China's economy marches on
The world's most populous country enjoyed growth of 11.9 per cent last year
Friday 16 April 2010
The centre of gravity of economic power is tilting rapidly to the east once again. While the rest of the world struggles to emerge from the deepest downturn in three-quarters of a century, China has returned emphatically to double-digit growth, having hardly missed beat.
The country's economy now stands 11.9 per cent higher than it did at this time last year. Most of the western economies, including Britain, will grow by only 1 or 2 per cent in 2011. China has benefited from the largest proportionate fiscal and monetary stimulus in the world, and a pick-up in exports from the revival in global trade and a competitive currency.
Because of the weakness a year ago, the annual rate looks especially strong. On a quarter-on-quarter basis the pace of growth is slowing slightly, at 2.5 per cent now.
The latest figures also mean that China is almost certain to overtake Japan as the world's second-largest economy, behind the US, in the autumn. Growth in China bottomed out at an annual rate of just over 6 per cent in the first three months of 2009, rising to 10.7 per cent in the year to the last quarter.
"We have got off to a good start this year," said an official spokesman, with typical understatement.
But although stock markets were cheered by the news, confirmation of China's robust recovery comes at a time of renewed tensions between Washington and Beijing about the Chinese currency – the yuan – which many in the US say has been kept deliberately low against the dollar to keep Chinese exports cheap and to protect her trade surplus with America. Some fear that a trade war may break out between the two economic giants.
The European Central Bank yesterday criticised China's huge trade surpluses with the West, saying: "At the current juncture, global imbalances continue to pose a key risk to global macro-economic and financial stability. The stakes are high to prevent a disorderly adjustment in the future that would be costly to all economies."
A meeting to discuss the currency issue between President Barack Obama and the Chinese Premier, Hu Jintao, on the margins of the nuclear summit in Washington earlier this week failed to generate much harmony. Mr Obama urged China to put the yuan on a more "market oriented" footing, but Mr Hu said the currency's value would be set primarily for domestic purposes.

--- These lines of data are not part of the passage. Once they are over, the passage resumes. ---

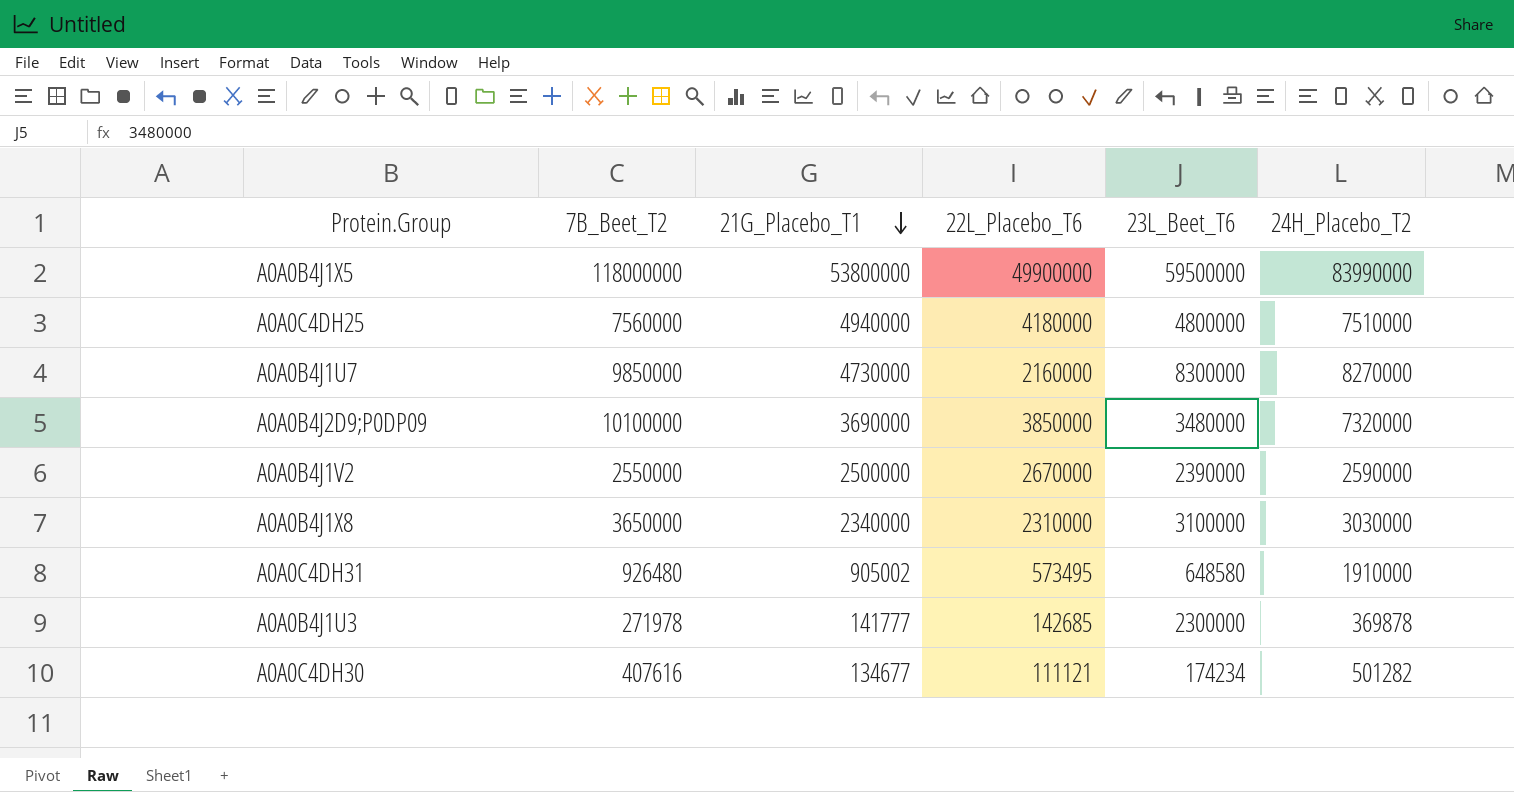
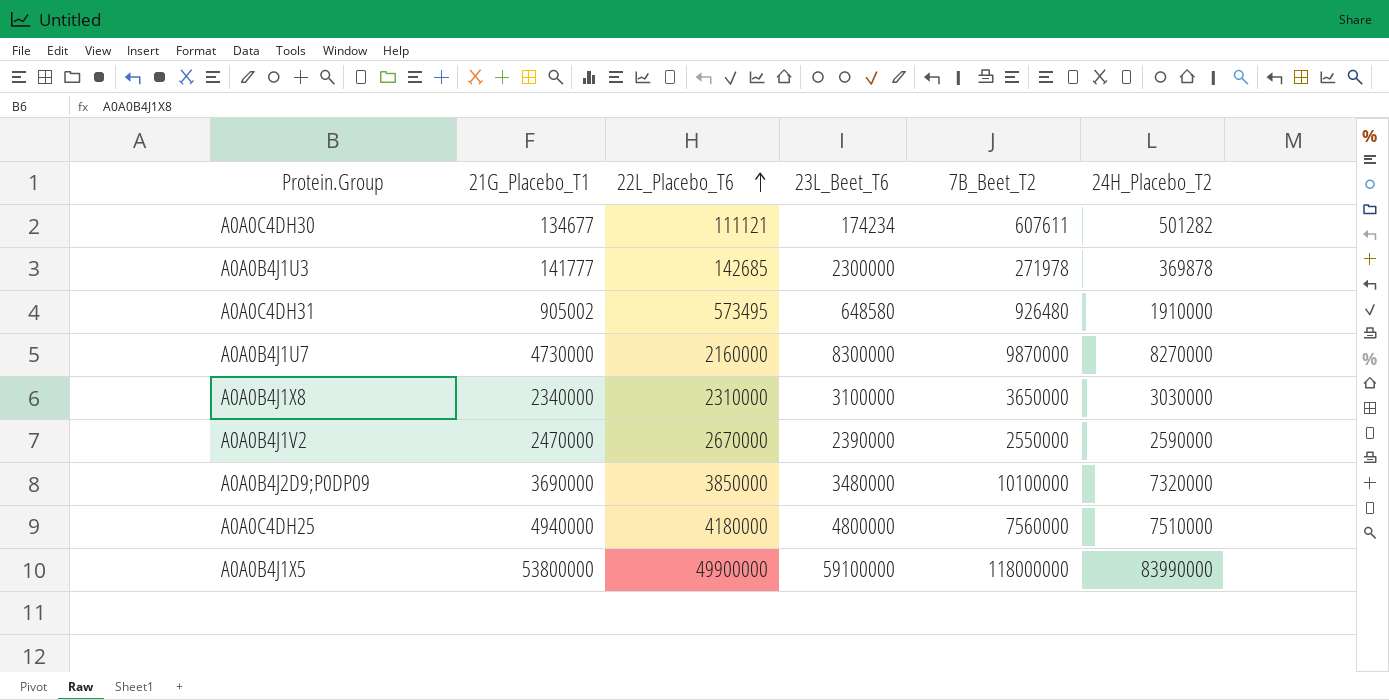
row order: 21G_Placebo_T1 descending -> 22L_Placebo_T6 ascending
column 7B_Beet_T2 | position: 2 -> 5
A0A0C4DH30 | 7B_Beet_T2: 407616 -> 607611
A0A0B4J1U7 | 7B_Beet_T2: 9850000 -> 9870000
A0A0B4J1V2 | 21G_Placebo_T1: 2500000 -> 2470000
A0A0B4J1X5 | 23L_Beet_T6: 59500000 -> 59100000

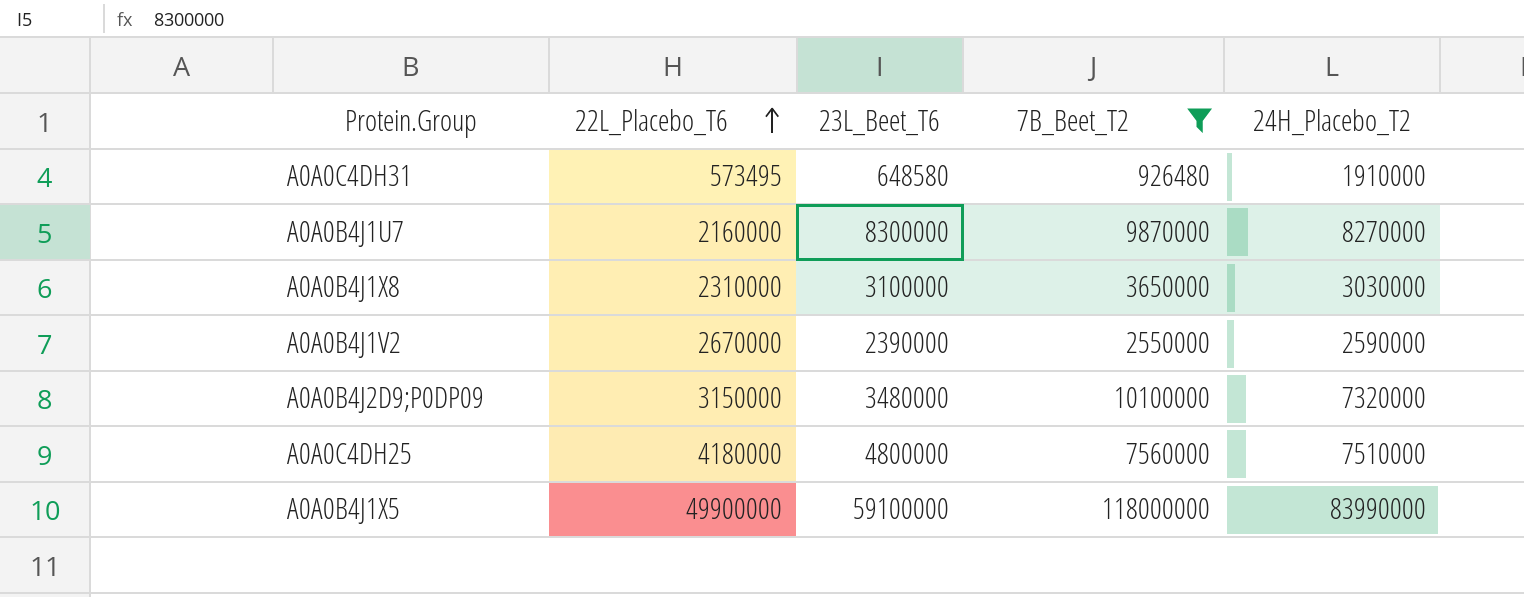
filter: none -> 7B_Beet_T2 >= 926480
column 21G_Placebo_T1 | position: 2 -> none
A0A0B4J2D9;P0DP09 | 22L_Placebo_T6: 3850000 -> 3150000

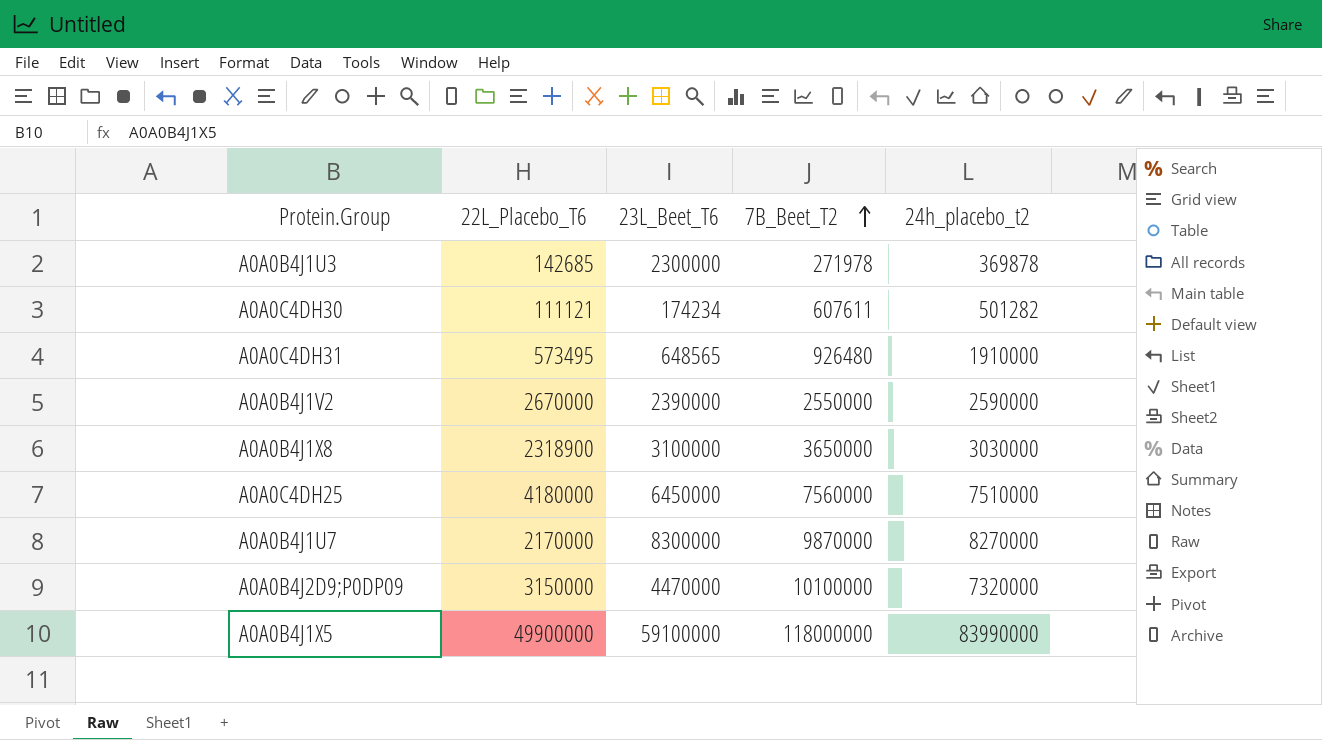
filter: 7B_Beet_T2 >= 926480 -> none
row order: 22L_Placebo_T6 ascending -> 7B_Beet_T2 ascending
column name: 24H_Placebo_T2 -> 24h_placebo_t2
A0A0C4DH31 | 23L_Beet_T6: 648580 -> 648565
A0A0B4J1X8 | 22L_Placebo_T6: 2310000 -> 2318900
A0A0C4DH25 | 23L_Beet_T6: 4800000 -> 6450000
A0A0B4J1U7 | 22L_Placebo_T6: 2160000 -> 2170000
A0A0B4J2D9;P0DP09 | 23L_Beet_T6: 3480000 -> 4470000

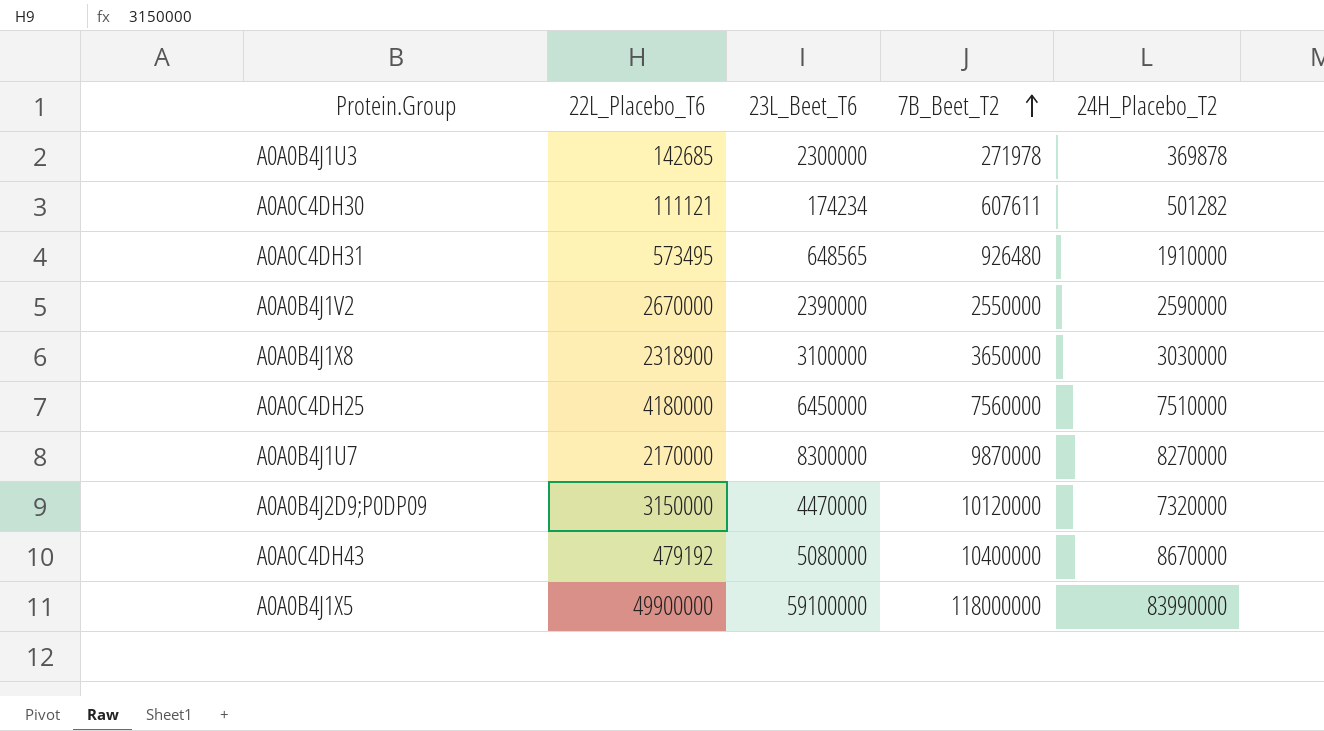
column name: 24h_placebo_t2 -> 24H_Placebo_T2
A0A0B4J2D9;P0DP09 | 7B_Beet_T2: 10100000 -> 10120000
row A0A0C4DH43: none -> 479192 | 5080000 | 10400000 | 8670000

Many economists see an upwards revaluation of the yuan as inevitable, but the timing and extent is a hugely sensitive issue for both nations. In the US, the Treasury Secretary, Timothy Geithner, delayed the publication of an official report labelling China a "currency manipulator" until after the talks between Mr Obama and Mr Hu.
Trade sanctions on China have been advocated by many members of Congress, as well as leading economists such as Paul Krugman. Such developments are of concern far beyond the US and China. A return to breakneck growth rates in China is bidding up world commodity prices. Oil is back to about $86 a barrel, with copper close to $8,000 per tonne and its 2008 price peaks. Higher raw materials prices are choking growth in the West and reducing living standards – one of the ways that income and wealth is being transferred progressively eastwards. America's trade gap with China was one of the main "global imbalances", the fundamental economic forces that led to the credit crunch and what the International Monetary Fund (IMF) now calls "The Great Recession".
Despite frequent pledges by the G20 group of large and fast-growing economies to act on these issues, little progress seems to have been made on the largest problem, the US-China deficit. As a result, China continues to add to her foreign currency reserves, which at $2.4 trillion are the largest in the world (although she did run a freakish trade deficit in February).
Just as the Chinese rely on the US and Europe to provide ready export markets, so too do the western nations depend on the Chinese to buy their government bonds. Any hint by the Chinese authorities that they are about to unwind their dollar reserves usually sends shockwaves through the market for US Treasury securities and the greenback itself.
However, economists are hopeful that the very strength of China's recovery may force authorities there to cool an economy that shows signs of overheating, and to allow the yuan to drift higher, making Chinese goods more expensive and taking the pressure off the US trade deficit.
Prices in China's shops are rising at a remarkably low rate of 2.4 per cent per year but "factory gate" inflation, which shows any price increases in the pipeline, is accelerating.
Meanwhile, the Communist government is openly concerned about house price bubbles developing in many of the nation's big cities. Prices were up 12 per cent last month alone and banks have been ordered to curb their lending. Any rise in interest rates might also push the yuan higher, if the Chinese central bank allowed it.
The current growth rate is running some way ahead of Beijing's official target of 8 per cent this year. This is the pace consistent with creating sufficient jobs to prevent unemployment rising. Such is the size of the Chinese population that 27 million jobs need to be generated every year, about the same as the entire British workforce.